Occasionally he hoped Ivanov himself would come, and the whole formality of his deposition would be settled in his cell; that would be far pleasanter. This time he would not even object to the bottle of brandy. He pictured the conversation in detail; how they would together work out the pompous phraseology of the “confession”, and Ivanov’s cynical witticisms while they did it. Smiling, Rubashov wandered up and down through his cell, and looked at his watch every ten minutes. Had Ivanov not promised in that night to have him fetched the very next day?

Rubashov’s impatience became more and more feverish; in the third night after his conversation with Ivanov, he could not sleep. He lay in the dark on the bunk, listening to the faint, stifled sounds in the building, threw himself from one side to another, and for the first time since his arrest wished for the presence of a warm female body. He tried breathing regularly to help himself fall asleep, but became more and more on edge. He fought for a long time against the desire to start a conversation with No. 402, who since the question “What is decency?” had not been heard of again.

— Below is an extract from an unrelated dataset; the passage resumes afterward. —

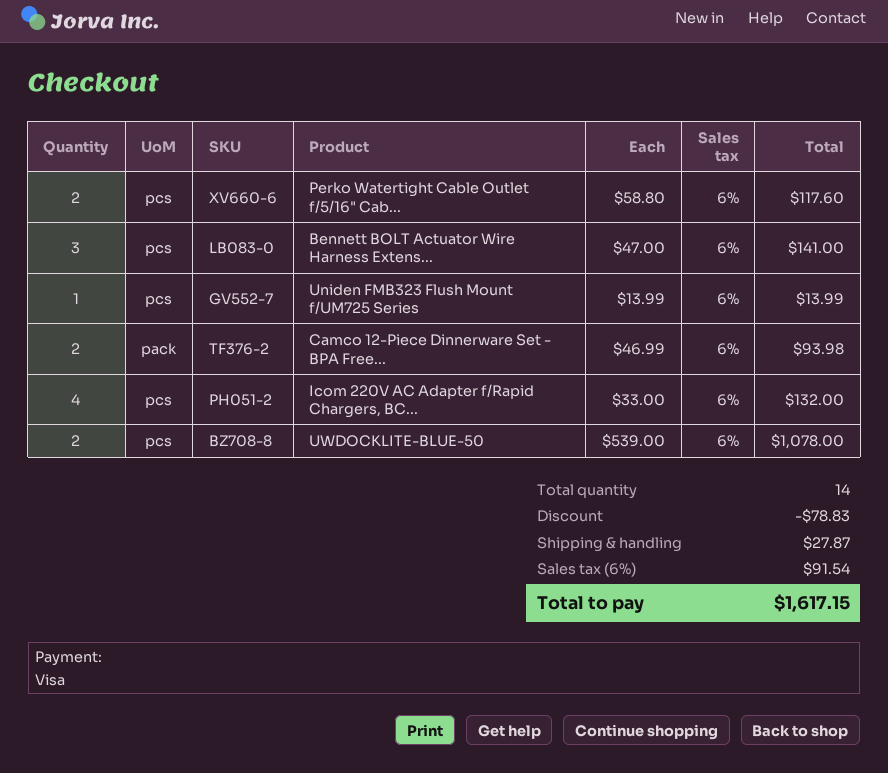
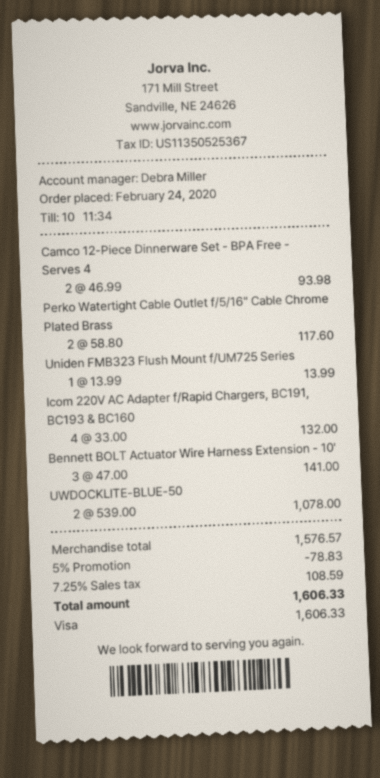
shipping: 27.87 -> none
tax: 6% = 91.54 -> 7.25% = 108.59
total: 1617.15 -> 1606.33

About midnight, when he had been lying awake for three hours, staring at the newspaper stuck to the broken windowpane, he could no longer hold out, and tapped against the wall with his knuckles. He waited eagerly; the wall remained silent. He tapped again and waited, feeling a hot wave of humiliation mounting in his head. No. 402 still did not answer. And yet certainly he was lying awake on the other side of the wall, killing time by chewing the cad of old adventures; he had confessed to Rubashov that he could never get to sleep before one or two o’clock in the morning, and that he had returned to the habits of his boyhood.

Rubashov lay on his back and stared into the dark. The mattress under him was pressed flat; the blanket was too warm and drew an unpleasant dampness from the skin, yet he shivered when he threw it off. He was smoking the seventh or eighth cigarette of a chain; the stumps lay scattered round the bed on the stone floor. The slightest sound had died out; time stood still; it had resolved itself into shapeless darkness. Rubashov shut his eyes and imagined Arlova lying beside him, the familiar curve of her breast raised against the darkness. He forgot that she had been dragged over the corridor like Bogrov; the silence became so intense that it seemed to hum and sway. What were the two thousand men doing who were walled into the cells of this bee-hive? The silence was inflated by their inaudible breath, their invisible dreams, the stifled gasping of their fears and desires. If history were a matter of calculation, how much did the sum of two thousand nightmares weigh, the pressure of a two-thousand-fold helpless craving? Now he really felt the sisterly scent of Arlova; his body under the woolen blanket was covered with sweat. ... The cell-door was torn open janglingly; the light from the corridor stabbed into his eyes.

He saw enter two uniformed officials with revolver-belts, as yet unknown to him. One of the two men approached the bunk; he was tall, had a brutal face and a hoarse voice which seemed very loud to Rubashov. He ordered Rubashov to follow him, without explaining where to.

Rubashov felt for his pince-nez under the blanket, put them on, and got up from the bunk. He felt leadenly tired as he walked along the corridor beside the uniformed giant, who towered a head above him. The other man followed behind them.